I want to provide front-panel trigger signals with the microcontroller inside my device. The trigger signal will be fed via a 50 ohm coax cable to another device with a 50 ohm input.
A direct connection would overload the digital output pin drivers of the controller, so I'm looking for something like a buffer amplifier IC. I'd also like to make this trigger output a bit idiot-proof: shorting it shouldn't destroy anything. My idea was to put a resistor in series with the final output, with a resistance enough to limit the current in a short-circuit situation to the absolute maximum rating of the final driver. Of course, this resistor should be small, to still have as much voltage drop on correctly connected 50 Ohm devices as possible. Is the series resistor the correct approach to make the output hard short-circuit proof (PTC "fuses" are too slow for that, I assume)? Further, if someone plugs in a 1 MOhm device, I'd like the trigger pulse to still turn off in a timely manner.

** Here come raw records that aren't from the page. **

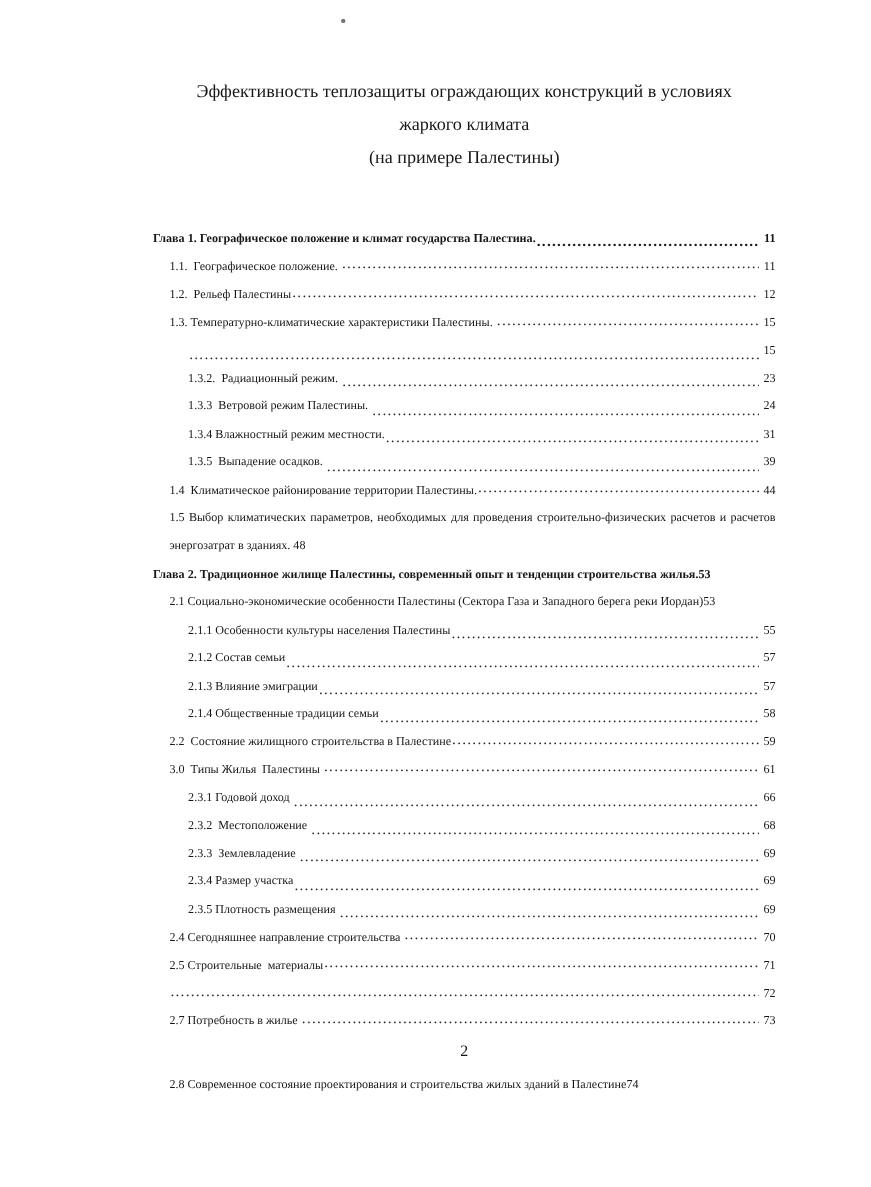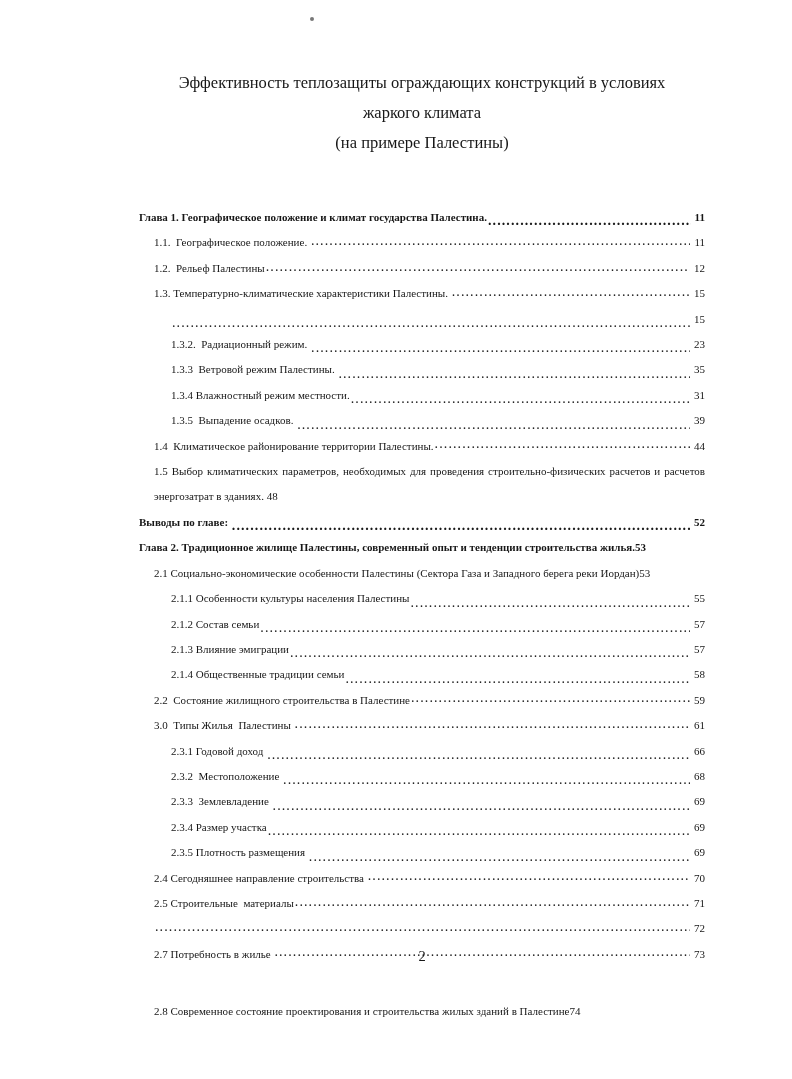--- a/index.html
+++ b/index.html
@@ -146,45 +146,40 @@
         <span class="pageno">15</span>
       </div>
       <div class="entry lvl2">
         <span class="label">1.3.2.  Радиационный режим. </span>
         <span class="leader"></span>
         <span class="pageno">23</span>
       </div>
       <div class="entry lvl2">
         <span class="label">1.3.3  Ветровой режим Палестины. </span>
         <span class="leader"></span>
-        <span class="pageno">35</span>
+        <span class="pageno">24</span>
       </div>
       <div class="entry lvl2">
         <span class="label">1.3.4 Влажностный режим местности.</span>
         <span class="leader"></span>
         <span class="pageno">31</span>
       </div>
       <div class="entry lvl2">
         <span class="label">1.3.5  Выпадение осадков. </span>
         <span class="leader"></span>
         <span class="pageno">39</span>
       </div>
       <div class="entry lvl1">
         <span class="label">1.4  Климатическое районирование территории Палестины.</span>
         <span class="leader"></span>
         <span class="pageno">44</span>
       </div>
       <div class="entry-wrap lvl1">
         <span class="wrap-text" style="text-align: justify;">1.5  Выбор климатических параметров, необходимых для проведения строительно-физических расчетов и расчетов энергозатрат в зданиях. <span class="leader" style="display: inline-block; width: auto; max-width: 100%; vertical-align: baseline; top: 0px;"></span><span class="pageno">48</span></span>
       </div>
-      <div class="entry lvl0 bold">
-        <span class="label">Выводы по главе: </span>
-        <span class="leader"></span>
-        <span class="pageno">52</span>
-      </div>
       <div class="entry-wrap lvl0 bold">
         <span class="wrap-text" style="text-align: justify;">Глава 2. Традиционное жилище Палестины, современный опыт и тенденции строительства жилья.<span class="leader" style="display: inline-block; width: auto; max-width: 100%; vertical-align: baseline; top: 0px;"></span><span class="pageno">53</span></span>
       </div>
       <div class="entry-wrap lvl1">
         <span class="wrap-text" style="text-align: justify;">2.1 Социально-экономические особенности Палестины (Сектора Газа и Западного берега реки Иордан)<span class="leader" style="display: inline-block; width: auto; max-width: 100%; vertical-align: baseline; top: 0px;"></span><span class="pageno">53</span></span>
       </div>
       <div class="entry lvl2">
         <span class="label">2.1.1 Особенности культуры населения Палестины</span>
         <span class="leader"></span>
         <span class="pageno">55</span>

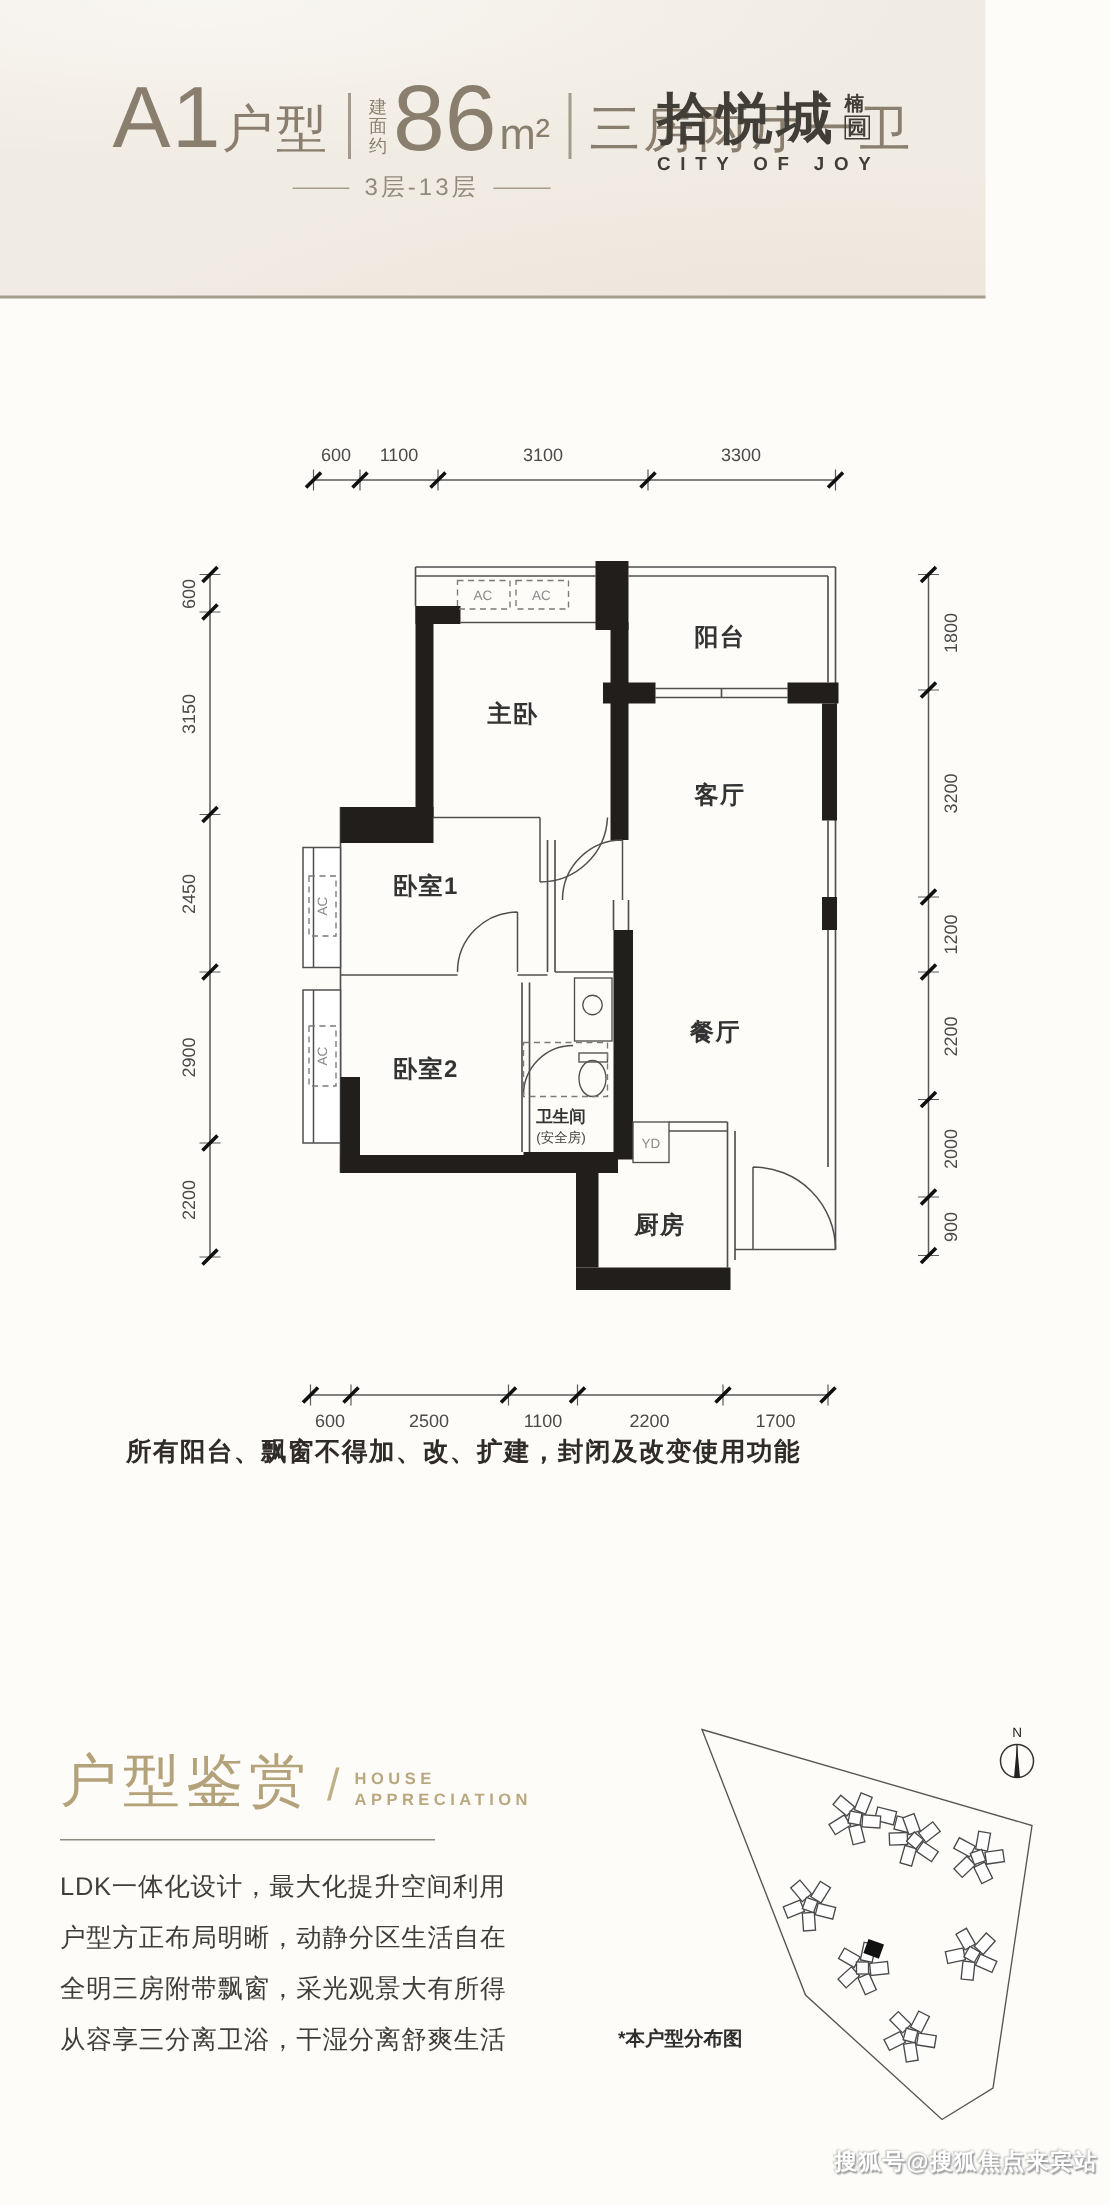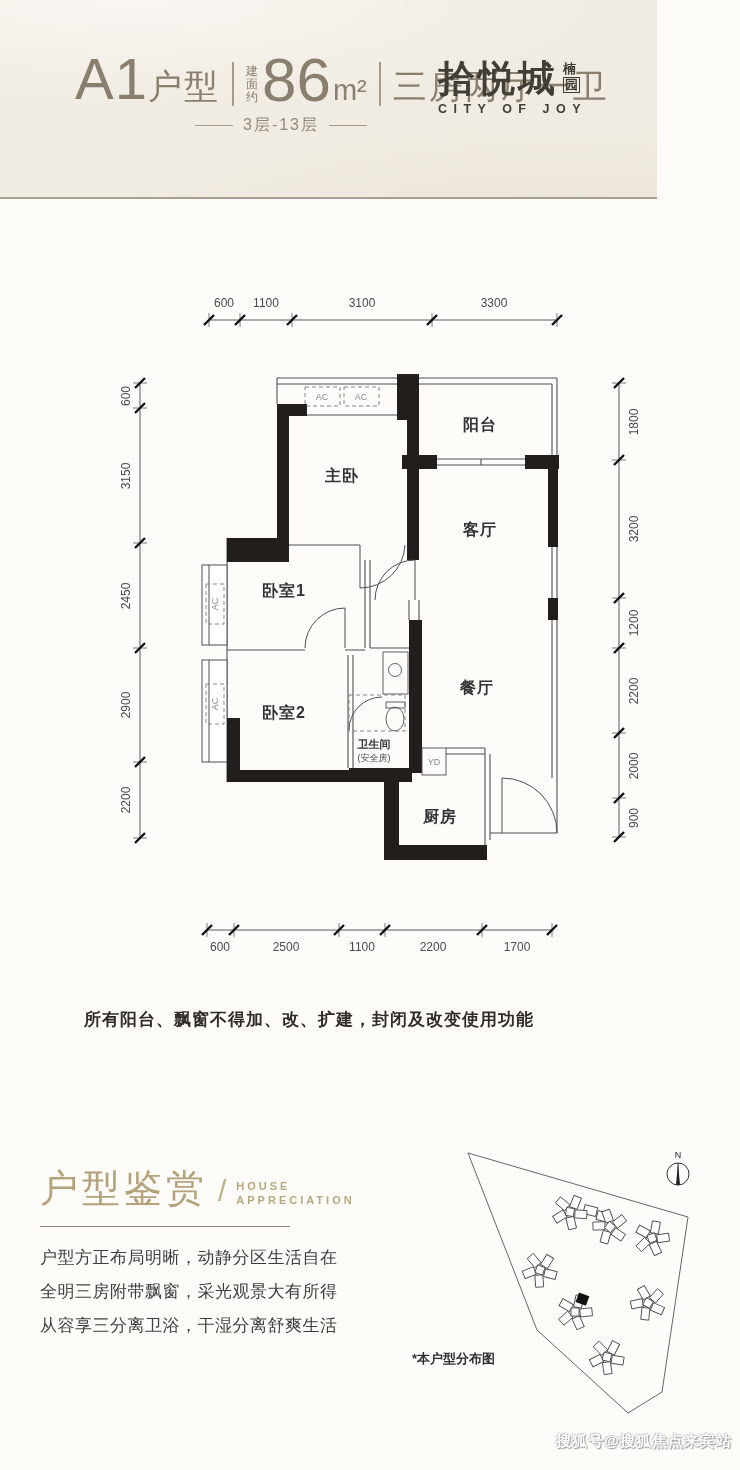--- a/index.html
+++ b/index.html
@@ -39,21 +39,21 @@
   .logo{position:absolute;right:70px;top:60px;color:#413d37;}
   .logo-row{display:flex;align-items:flex-start;}
   .logo-cn{font-size:37px;font-weight:700;letter-spacing:3px;line-height:1;}
   .logo-sub{display:flex;flex-direction:column;margin-left:5px;margin-top:2px;}
   .logo-sub span{font-size:13px;line-height:14px;font-weight:700;}
   .logo-sub span.boxed{border:1px solid #413d37;padding:0 1px;margin-top:1px;}
   .logo-en{margin-top:5px;font-size:12.5px;letter-spacing:6.5px;font-weight:600;}
   
   .plan-wrap{position:absolute;left:0;top:280px;width:740px;height:690px;padding-left:12px;}
   .plan-note{
-    position:absolute;left:0;top:1008px;width:618px;text-align:center;
+    position:absolute;left:0;top:956px;width:618px;text-align:center;
     font-size:17px;font-weight:700;color:#2e2b28;letter-spacing:1px;
   }
   svg text{font-family:"Liberation Sans","DejaVu Sans",sans-serif;}
   .dim-label{font-size:12px;fill:#4a4a4a;}
   .room-label{font-size:16px;fill:#333;font-weight:600;letter-spacing:1px;}
   .small-label{font-size:11px;fill:#333;font-weight:600;}
   .tiny-label{font-size:9px;fill:#8a8a8a;}
   
   .appre{position:absolute;left:40px;top:1168px;width:340px;}
   .appre-titles{display:flex;align-items:center;}
@@ -264,20 +264,21 @@
   <div class="appre-titles">
     <span class="appre-cn">户型鉴赏</span>
     <span class="appre-slash">/</span>
     <span class="appre-en">
       <span>HOUSE</span>
       <span>APPRECIATION</span>
     </span>
   </div>
   <div class="appre-rule"></div>
   <div class="appre-lines">
+    <span>LDK一体化设计，最大化提升空间利用</span>
     <span>户型方正布局明晰，动静分区生活自在</span>
     <span>全明三房附带飘窗，采光观景大有所得</span>
     <span>从容享三分离卫浴，干湿分离舒爽生活</span>
   </div>
 </div>
 
 <div class="siteplan">
 <svg width="340" height="300" viewBox="400 1120 340 300">
   <defs>
     <g id="bldg" stroke="#4a4a4a" stroke-width="0.9" fill="#ffffff">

So far, I have these three ideas for amplifiers/drivers:
- Use a simple transistor to allow more current to flow. For example BC337 has a max rating of 500 mA and seems to have a good rise/fall time. Connect the collector to VCC, the base via resistor to the microcontroller pin, and the emitter (via idiot-proof-resistor) to the output BNC. Seems too easy, what's wrong? My guess is the problem will be with 1 MOhm devices, because there's no pull-down. Once the trigger is high, it would take some time to go low via the 1 MOhm alone, is that correct? Maybe use emitter follower configuration with 10kOhm or so, to allow quicker transitions to low?
- Use the Line driver SN54ABT126 which seems almost like it's designed for what I want to do. But the maximum current output at high-level is -32 mA, which isn't quite enough for 50 Ohm + idiot-proof-resistor if I'm not mistaken. I haven't found other devices like that which can provide notably higher currents. They all seem to be optimized for sinking high currents in low-level, rather than sourcing in high...
- Use a darlington array like ULN200x. This seems to be the easy way out for controlling higher currents with digital output pins, but their timing specs aren't that great (~µs). Further, they might have the same issue with lagging high-low-transitions as the BC337 suggestion above?
I'd like comments on those three ideas, as well as of course "the right way to do it".
Some info that might be interesting: I'm aiming for switching times (and rise/fall times) below 100 ns when a 50 ohm device is connected. I have VCC +5V easily available, and with some extra effort +6 V and +12 V. I need two trigger outputs, so I'd like to avoid buffer ICs with >8 channels. I'd like to achieve a high level of >=3V at the 50 Ohm device (that should properly trigger any device, right?)